I can answer some of this very easily:ReplyDelete
natural languages are certainly not in the class learnable by that paper in TCS -- that uses 2d-substitutability, which is far stronger than 1d-substituability and natural languages don't have that property as you know.
I conjecture that all natural languages (weakly) lie in the classes learnable by my joint paper with Ryo on learning PMCFGs. These grammars include a copying operation; I was convinced by Greg Kobele's thesis that these are needed in syntax, and they can also do things like case-stacking and reduplication in morphology.
But -- and this is a big "but" -- that learner uses membership queries. And it is a weak learner (also a big but).
So I have a learner which is probabilistic, and I have some proposals for strong learners (only in draft form but I hope to publish this summer), but all in separate papers. In an ideal world we would have everything in one formal model, but for the reasons that you sketch in part 1, that is unlikely to happen real soon, and perhaps unrealistic.

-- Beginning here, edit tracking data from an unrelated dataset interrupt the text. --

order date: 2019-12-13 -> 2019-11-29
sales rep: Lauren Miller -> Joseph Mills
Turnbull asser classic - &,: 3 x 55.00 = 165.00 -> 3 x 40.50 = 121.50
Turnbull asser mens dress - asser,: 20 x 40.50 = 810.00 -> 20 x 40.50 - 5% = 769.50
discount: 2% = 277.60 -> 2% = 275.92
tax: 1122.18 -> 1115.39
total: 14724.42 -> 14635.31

It also has one more flaw which you point out very precisely in the the second half of point 3.
MGs are equivalent to MCFGs, but MGS are exponetially more compact just as GPSGs are exponentially more compact that CFGs. (slightly different technically but you know what I mean).

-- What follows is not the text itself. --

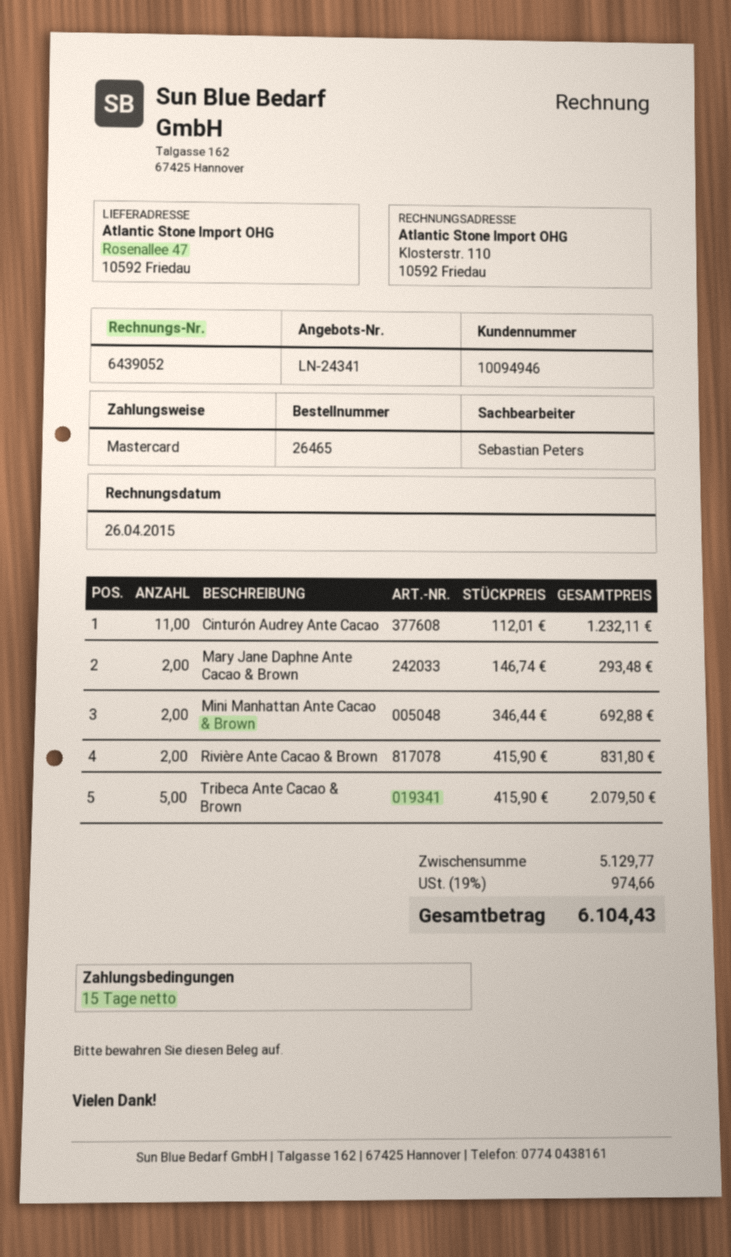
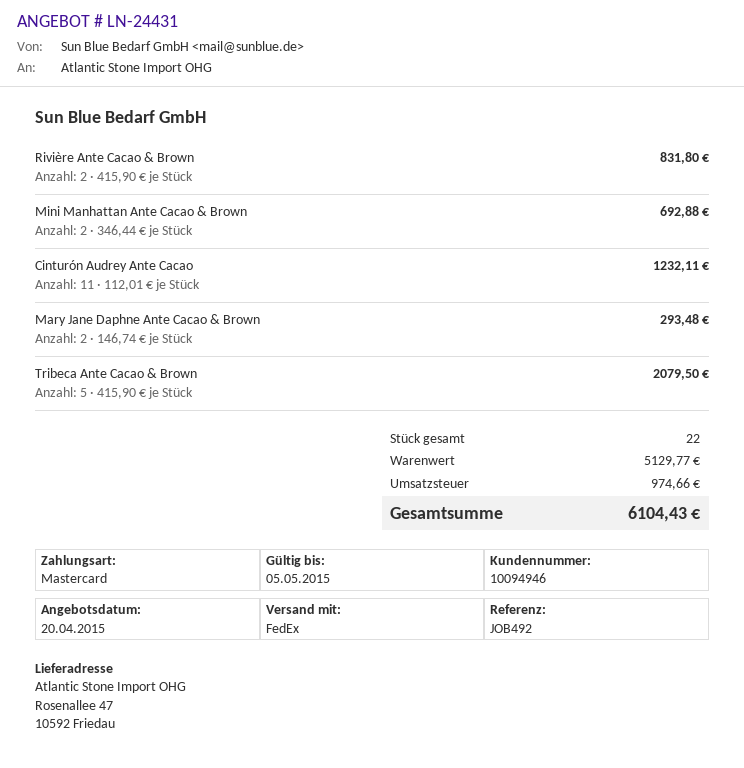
quote number: LN-24341 -> LN-24431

So I completely agree that even the best learning algorithm for CFGs is too weak as we need to learn something more compact. That is something I have only vague ideas about -- what sort of feature systems can we learn? Another very good problem, but I am working mostly on the strong learning stuff at the moment.
I also completely agree with your comment about Chomsky 55 -- I just wrote a survey paper which said: (I quote)
"The naive application
of these heuristic approaches has been known for a long time to suffer from
some serious problems; Chomsky was perhaps the first to articulate these problems
explicitly in his doctoral thesis , and indeed much of the technical work that we
describe can be seen as an attempt to either answer or avoid those problems, which
at the time were taken to be compelling arguments against the very possibility of
So I think the criticisms that Chomsky 55 make are exactly the right ones -- they are amazingly prescient, and though we have solutions to some of them now, some still resist analysis.